Hi,
I rewrote an example from the good book “Killer Game Programming in Java” and now have a question about design.
The main setup is as follows:
There is JPanel implementing the interface runnable. The method run looks like this:
while (running) {
gameUpdate();
gameRender(); // render the game to a buffer
paintScreen(); // draw the buffer on-screen
Then follow some rather sophistiacted techniques for sleeping and skipping frames
if (sleepTime > 0) { // some time left in this cycle
try {
// sleep a bit,
Thread.sleep(sleepTime / 1000000L); // nano -> ms
} catch (InterruptedException ex) {
}
overSleepTime = (System.nanoTime() - afterTime) - sleepTime;
} else { // sleepTime <= 0; the frame took longer than the period
excess -= sleepTime; // store excess time value
overSleepTime = 0L;
// count the frames with no delays and yield
if (++noDelays >= NO_DELAYS_PER_YIELD) {
Thread.yield(); // give another thread a chance to run
noDelays = 0;
}
}
beforeTime = System.nanoTime();
int skips = 0;
while ((excess > period) && (skips < MAX_FRAME_SKIPS)) {
excess -= period;
gameUpdate(); // update state but don't render
skips++;
}
framesSkipped += skips;
I added a KeyListener to the JPanel and in the gameUpdate() method I added
if (keyPressed) {
worm.moveLeft()
It works, but somehow some keyEvents are not processed.
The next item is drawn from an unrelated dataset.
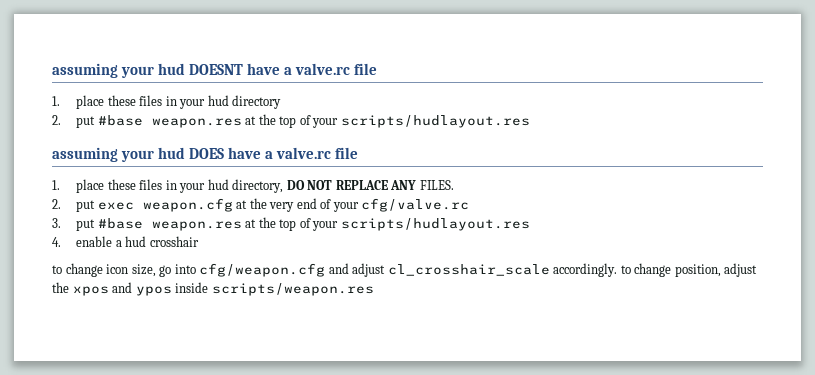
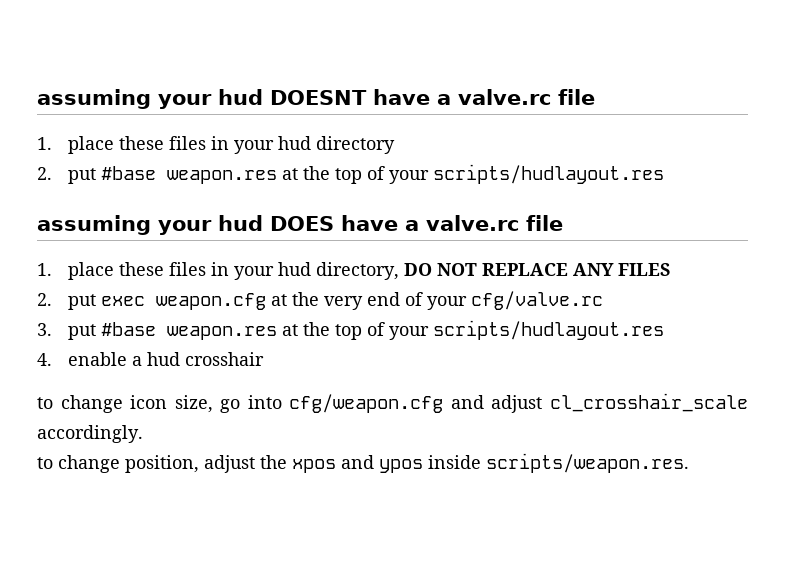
- 1. place these files in your hud directory, DO NOT REPLACE ANY FILES.
+ 1. place these files in your hud directory, DO NOT REPLACE ANY FILES
- to change icon size, go into cfg/weapon.cfg and adjust cl_crosshair_scale accordingly. to change position, adjust the xpos and ypos inside scripts/weapon.res
+ to change icon size, go into cfg/weapon.cfg and adjust cl_crosshair_scale accordingly.
+ to change position, adjust the xpos and ypos inside scripts/weapon.res.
When I press ‘down’ the worm moves down, but every third time or so it doesn’t move.
How can I solve this? What is the principle design pattern?
Should I add some message coming from the worm saying moving was performed successfully?
I’ll provide more code if necessary.
Thx for any help.
). Post whole code for moving the worm as the problem is probably there, in the way you determine if down is pressed.